* _Task item_: Report the count of lines in the records below that hold the word "Pendientes", omitting everything but the number.

* _Information provided_:
Segment Open

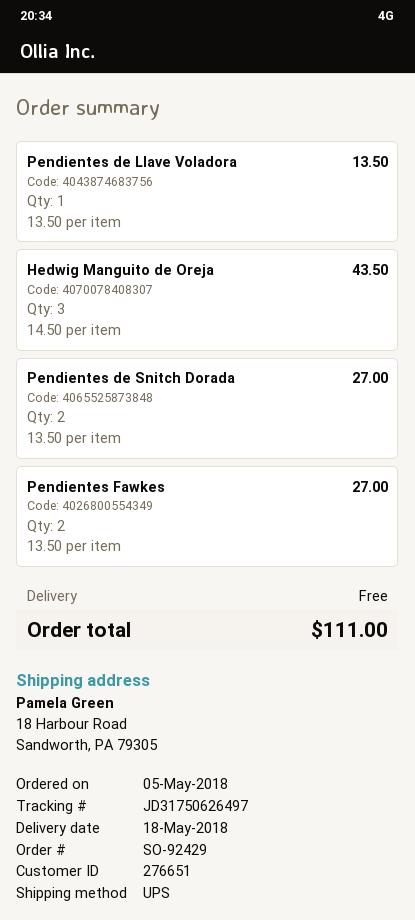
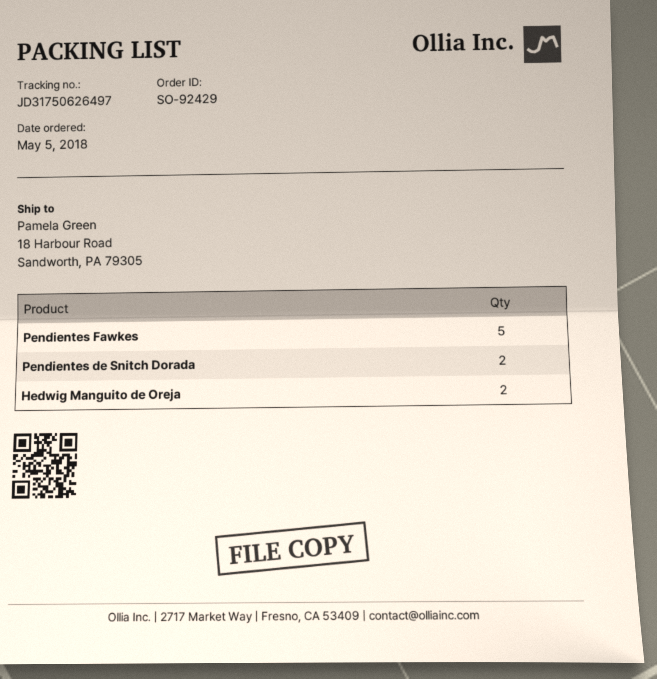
Pendientes de Llave Voladora: 1 -> none
Hedwig Manguito de Oreja: 3 -> 2
Pendientes Fawkes: 2 -> 5

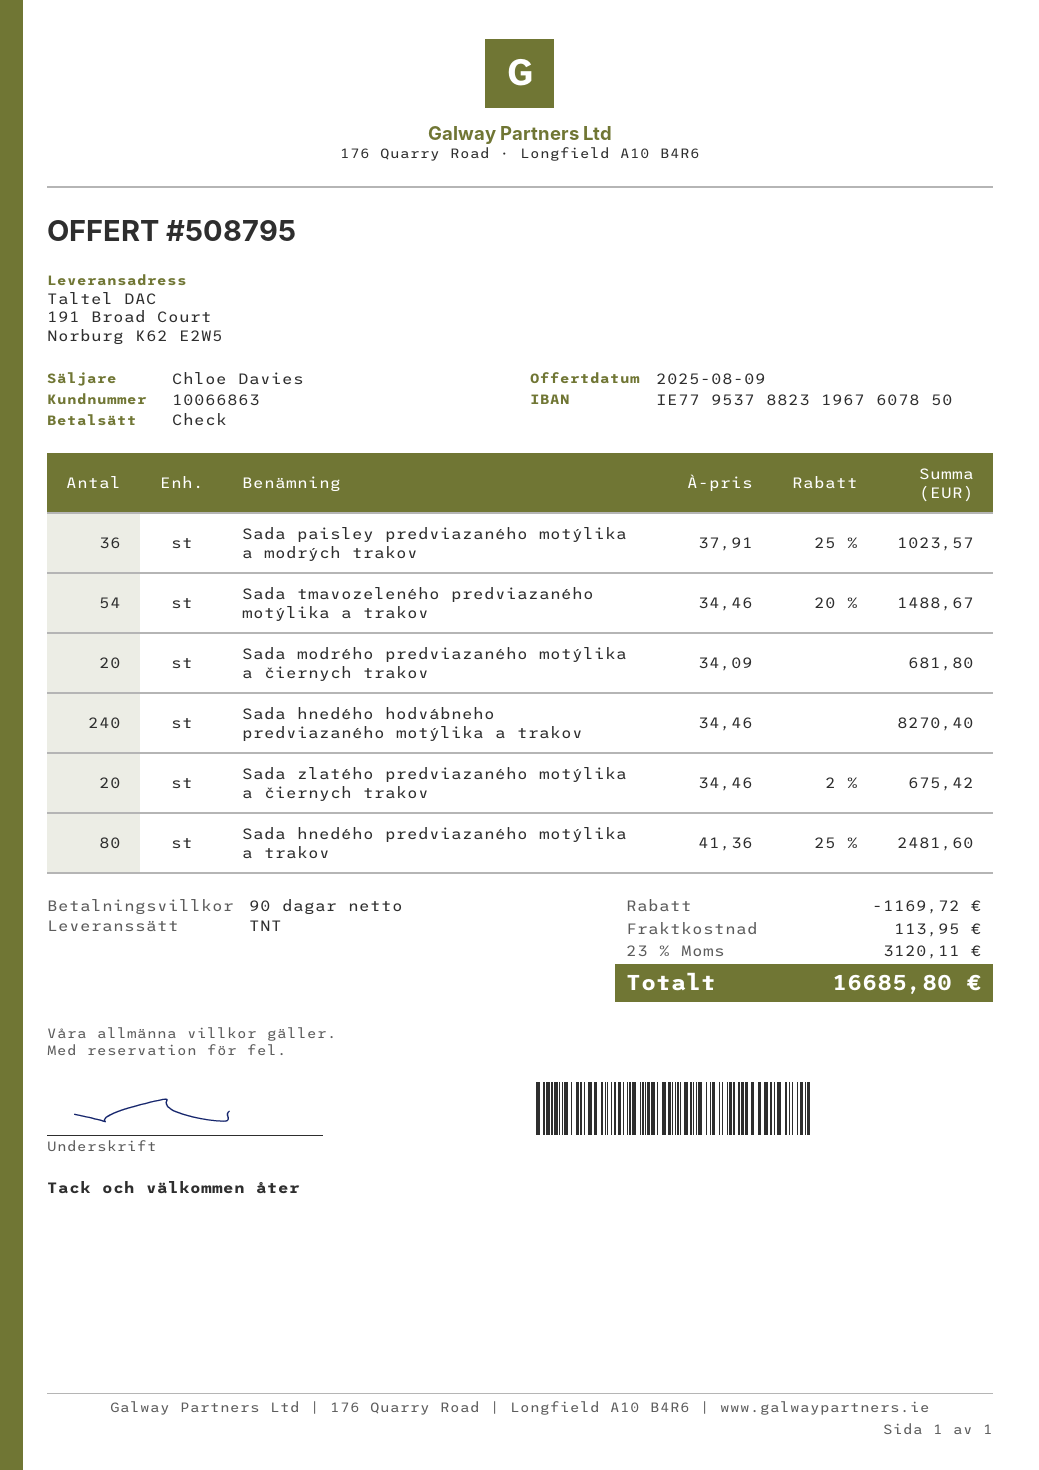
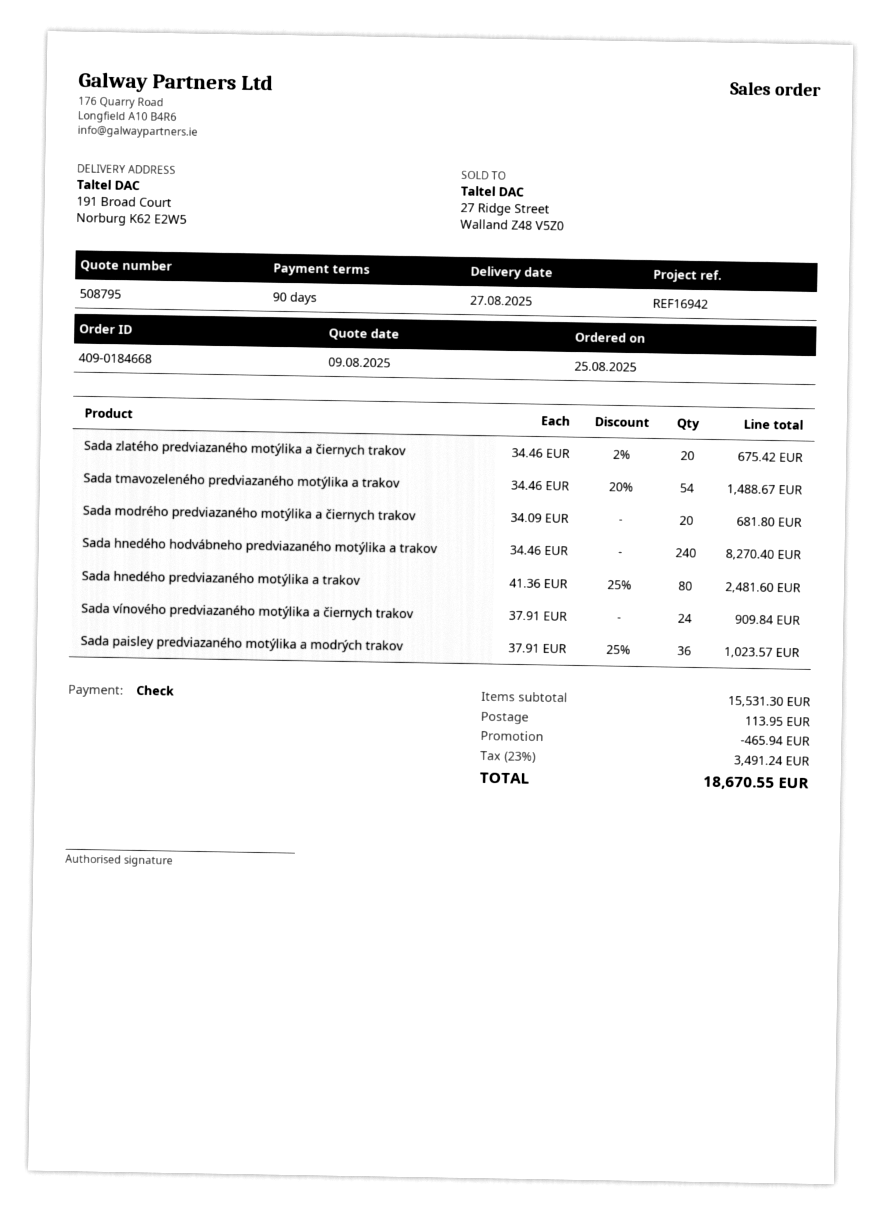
Sada vínového predviazaného motýlika a čiernych trakov: none -> 24 x 37.91 = 909.84
discount: 1169.72 -> 465.94
tax: 23% = 3120.11 -> 23% = 3491.24
total: 16685.80 -> 18670.55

Segment Closed

* _Answer_: 2